Я не хотел, но брови сами поползли вверх. В те застойные времена молодые женщины редко приезжали на собственных автомобилях на Открытое шоссе покататься на лыжах. Я поднялся со своего деревянного столбика, двинул прилипшие к клейкому снегу лыжи, они, прогибаясь и дрожа, подтащили меня к заплутавшей девушке совсем близко, почти вплотную.
– Ну что же, двинемся. Кстати, как вас окликать, если вы снова надумаете потеряться?
– По имени окликайте.
Я развел руками.
– Я понимаю, что по имени. По какому?
Усмешка снова тронула ее губы, теперь я рассмотрел их, полные, словно припухшие. Даже посреди этого полностью блестящего дня – блестящего снега, солнца ее губы все равно выделялись особым, неестественным блеском.
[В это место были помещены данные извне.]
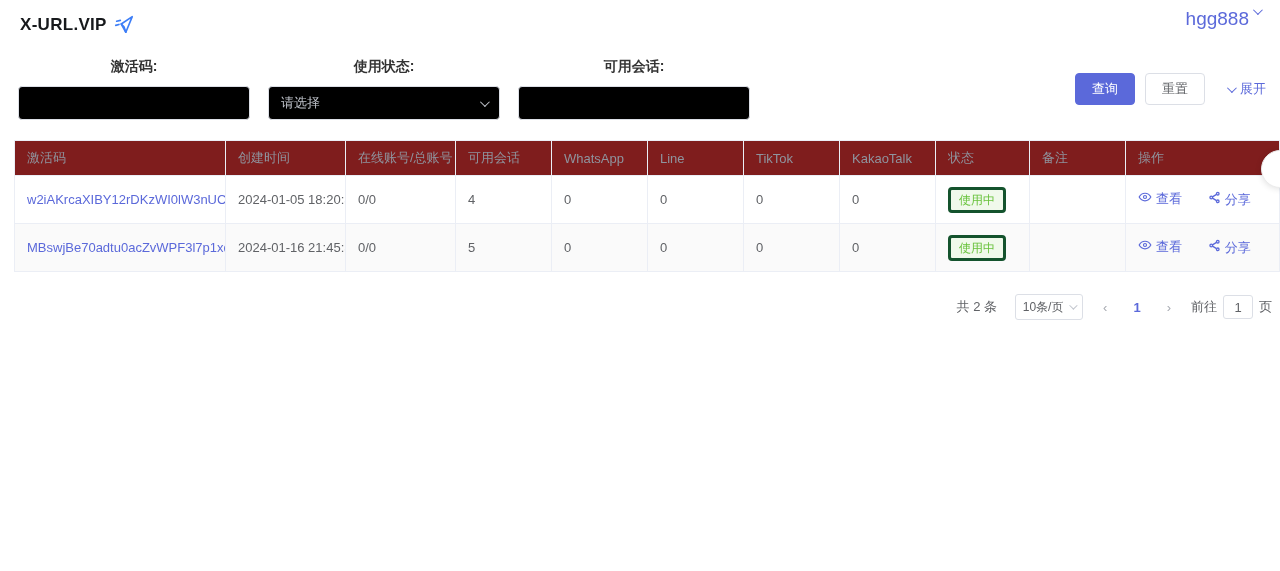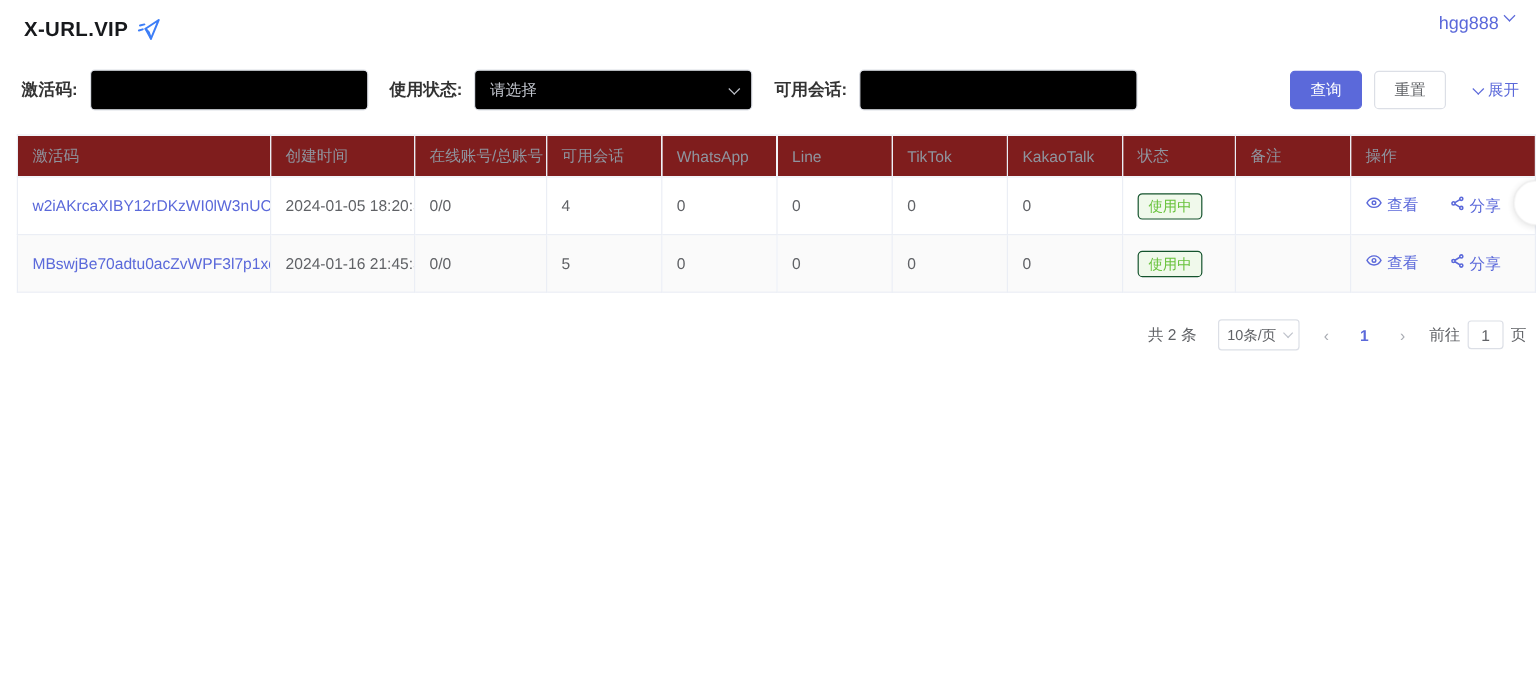"hgg888" .user { font-size: 15px -> 19px }
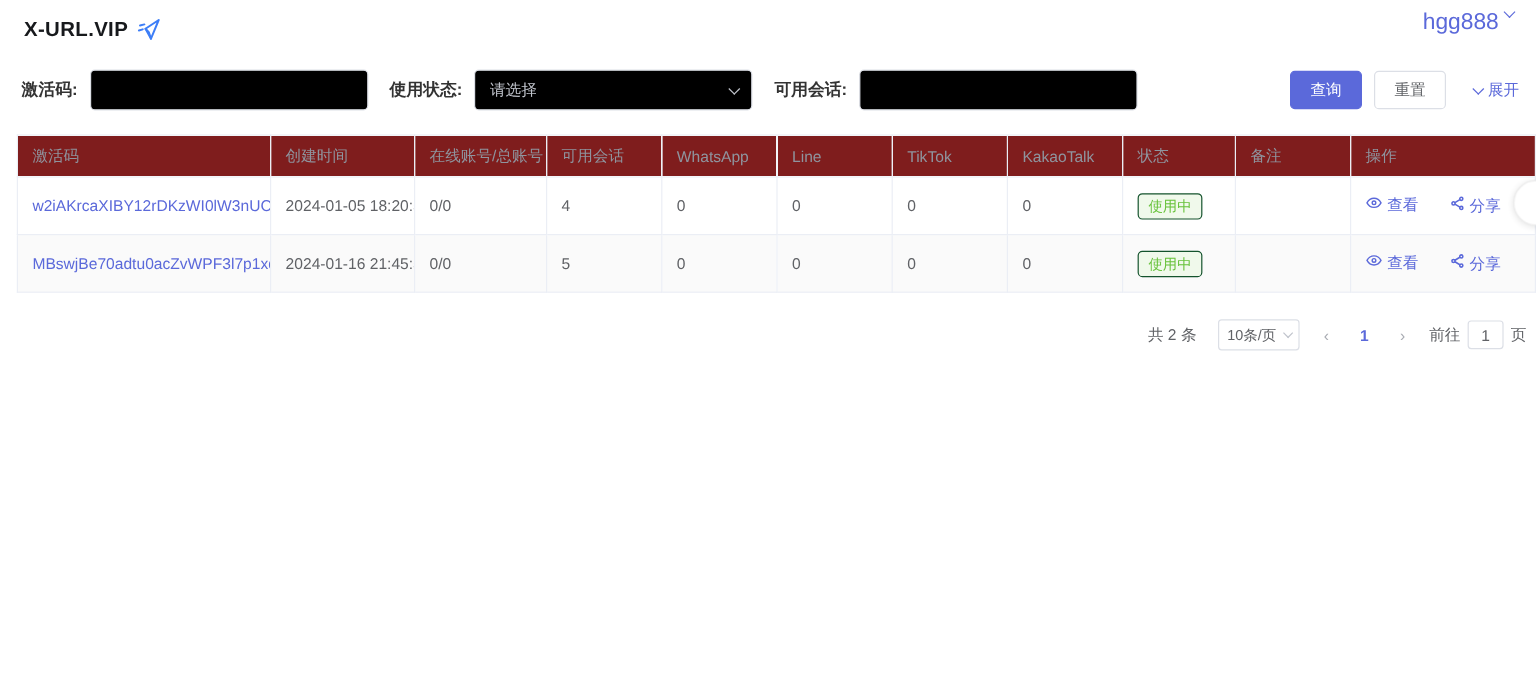"激活码:" .filter-item { flex-direction: none -> column }
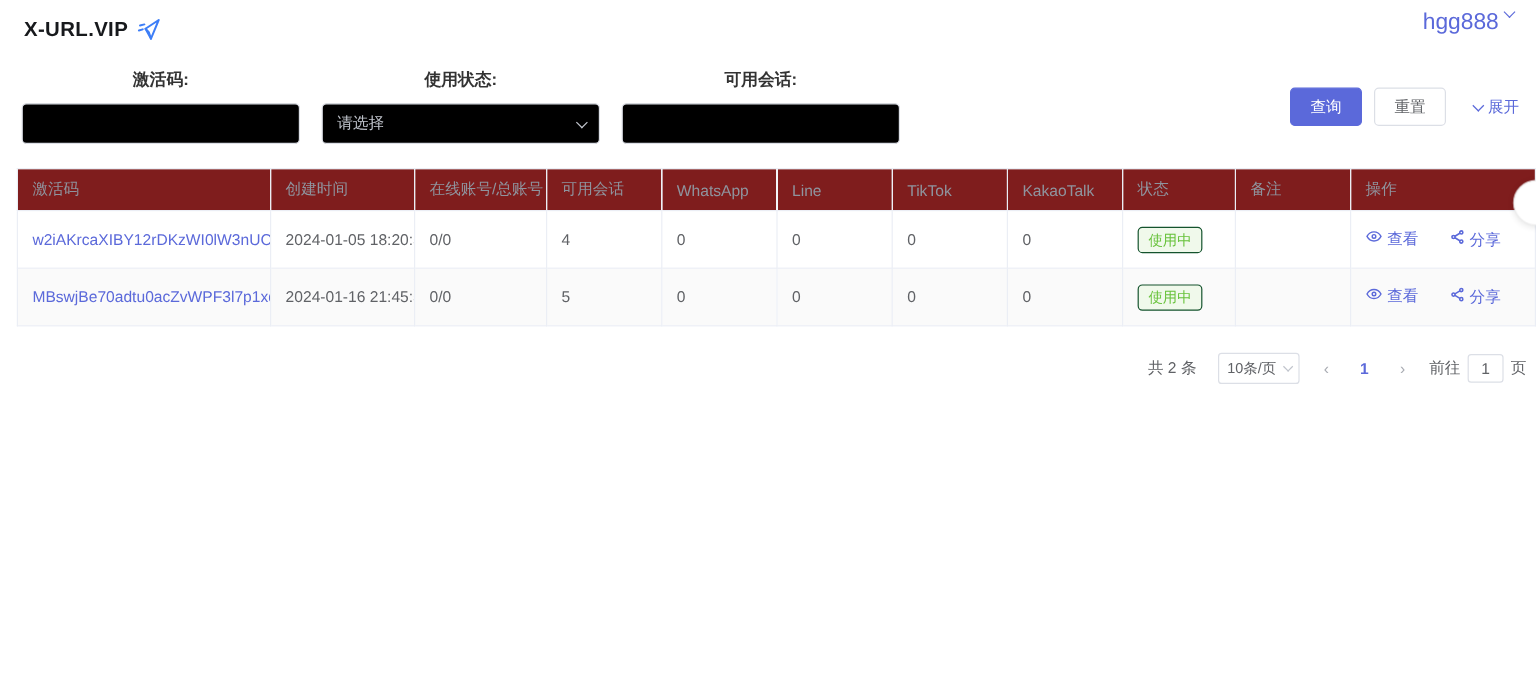"使用中" .tag-success { border: 1px solid #14532d -> 3px solid #14532d }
Наверное, такая помада, сметливо догадался я.
– Мила, – сказала она и протянула руку в белой перчатке.
Я долго стягивал свою, зубами перехватил прилипшую кожаную оболочку на указательном пальце, потянул за нее, потом на среднем, перчатка толчками сползала с ладони.
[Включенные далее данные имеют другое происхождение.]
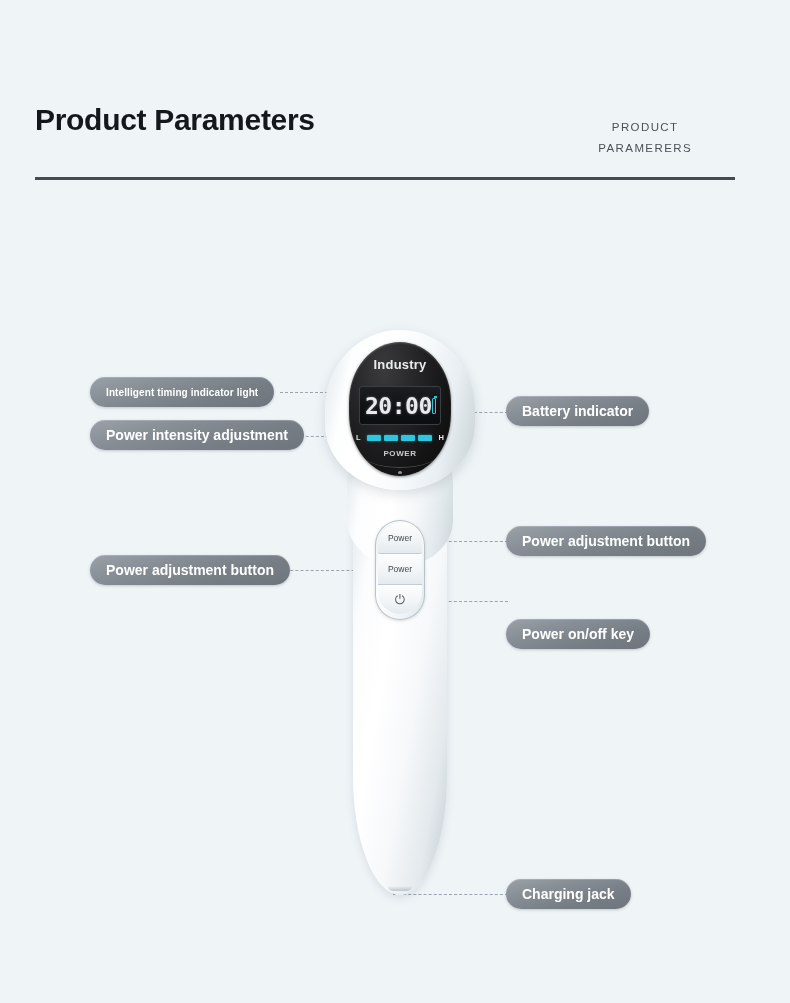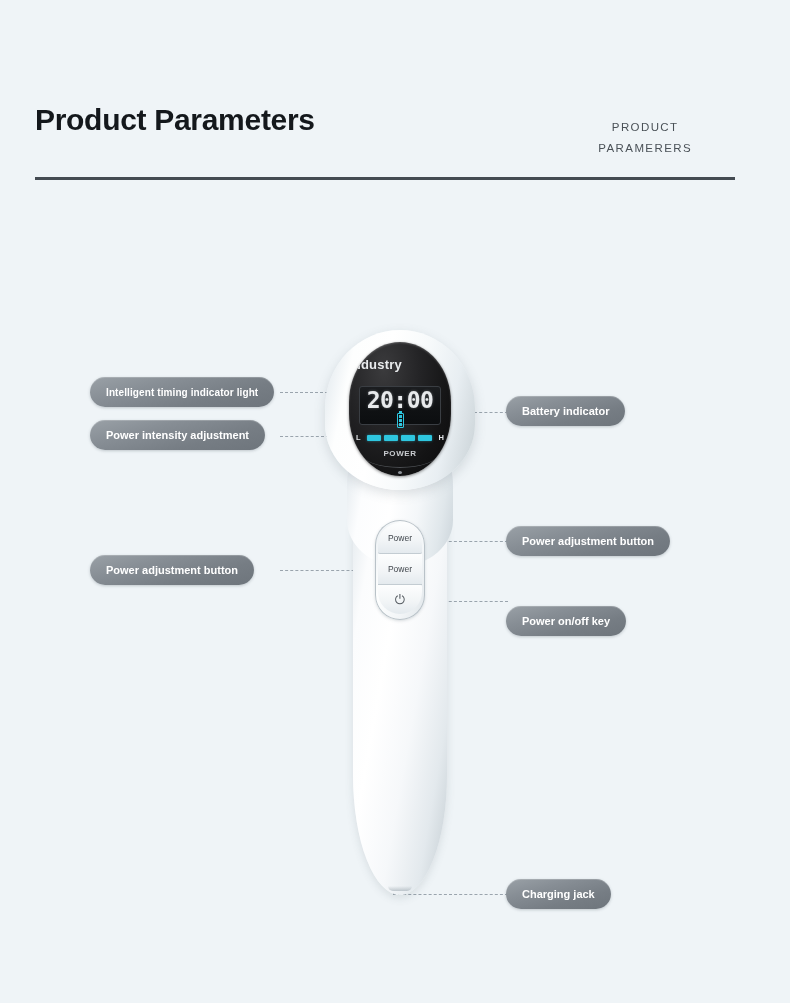"Industry" .brand { text-align: none -> center }
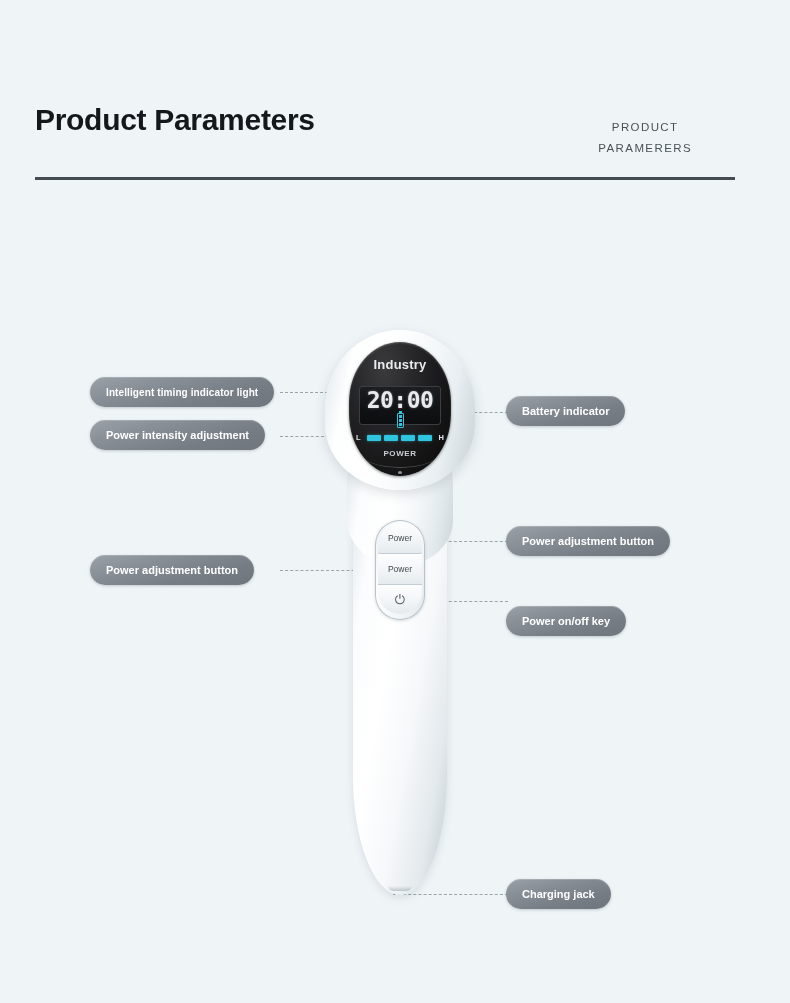"20:00" .lcd { flex-direction: column -> none }
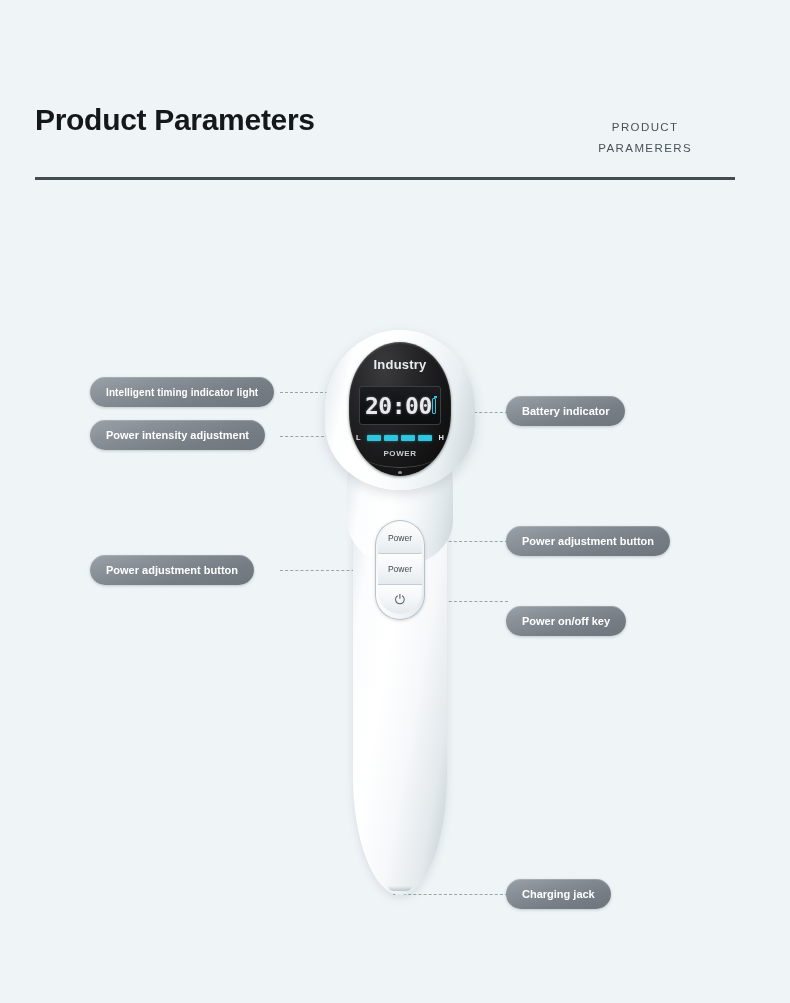"Battery indicator" .callout { font-size: 11px -> 14px }
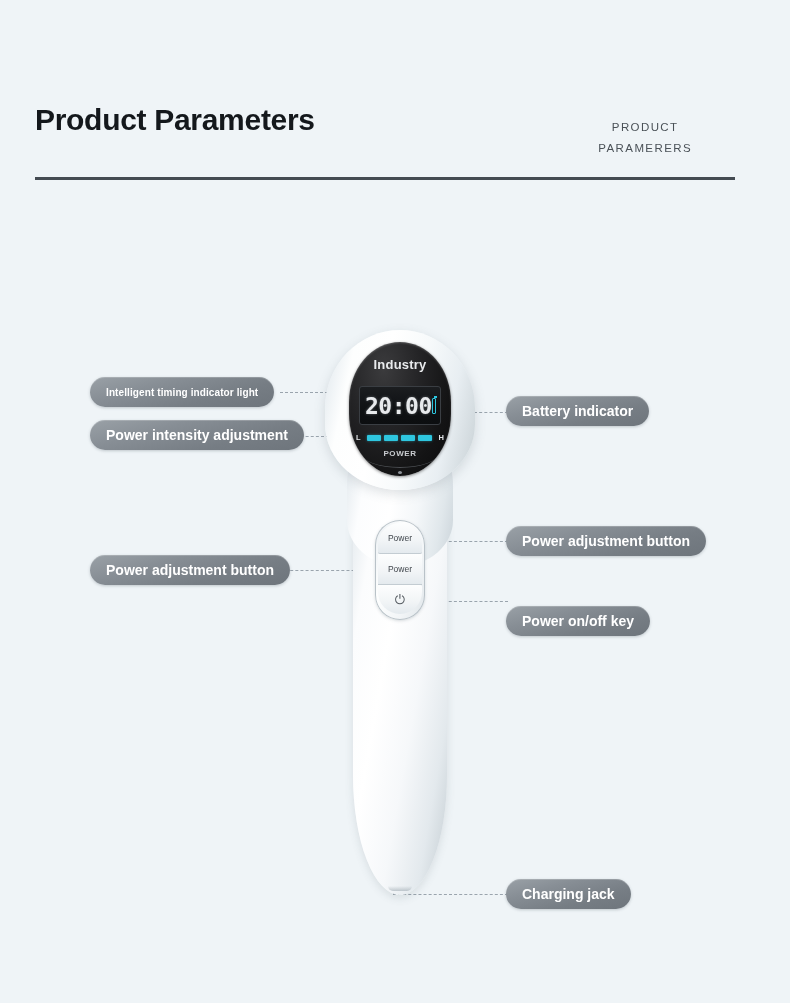"Power on/off key" div.callout { top: 606px -> 619px }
До чего же это было приятное касание. Я задержал узкую хрупкую ладошку в руке, мой взгляд просто впечатался в ее лицо – в пухлые губы, подернутые легкой усмешкой, в бесцветные, почти прозрачные, пропускающие сквозь себя глаза, совершенно нереальные, будто смотришь «sci-fi» фильм про инопланетных пришельцев. И все это в целом – глаза, губы, яблочки приподнятых скул, холодность ее перчатки в моей живой, разгоряченной ладони – наложилось на бесконечную пустоту и безжизненность леса, на его безмолвность, на уходящую вдаль просеку.
На мгновение я представил нас двоих со стороны, со мной такое бывает, будто второе, призрачное, «я» отделяется, отступает в сторону и наблюдает за первым, телесным, «я» – две одинокие фигуры почти столкнулись, почти придвинулись вплотную, лыжи переплелись, наехали одни на другие, а они стоят и вглядываются, прощупывают друг друга глазами. А вокруг беспредельная сиротливость, будто мир закончился, оборвался, лишь на свете остались только эти двое. Сюр, зазеркалье. Именно в зазеркалье я себя и ощутил. Впрочем, лишь на несколько секунд.
А потом раздвоенность исчезла, оба мои «я» сошлись в одно, и так, объединившись, вернулись в свое нагловато-нахрапистое состояние, и, не отпуская ее ни рукой, ни глазами (чему она, впрочем, нисколько не противилась), я добавил:
– А я прилежно откликаюсь на имя Толя. Если вам что-либо потребуется, оглянитесь и начните фразу со слова «Толя», так я пойму, что это вы ко мне обращаетесь.
– Почему надо будет оглядываться? – улыбка больше не сходила с ее губ.
– Потому что вы пойдете впереди, а я попытаюсь от вас не отставать. И оттуда, сзади буду вас направлять. Если крикну влево, то это означает влево, а если крикну.
– Ну да, ну да, – перебила она меня. – Понимаю.
Я кивнул и только теперь отпустил ее руку.
Почему я решил ехать сзади? Если бы я ехал первым, я бы не видел, как перетянутая спортивными брюками оттопыренная попка шевелилась и перекатывалась половинками, будто они на пару исполняли какой-то свой, давно заученный туземный танец, где основная хореографическая идея заключалась в противофазе. Нет, не правильно, не основная идея – всего лишь одна из идей. Вот где анимация, вот где герои еще не слепленных мультфильмов – будто два оживших существа выделывают замысловатые кренделя, то сталкиваясь, то разъезжаясь, то подпрыгивая в каком-то им одним известном ритме.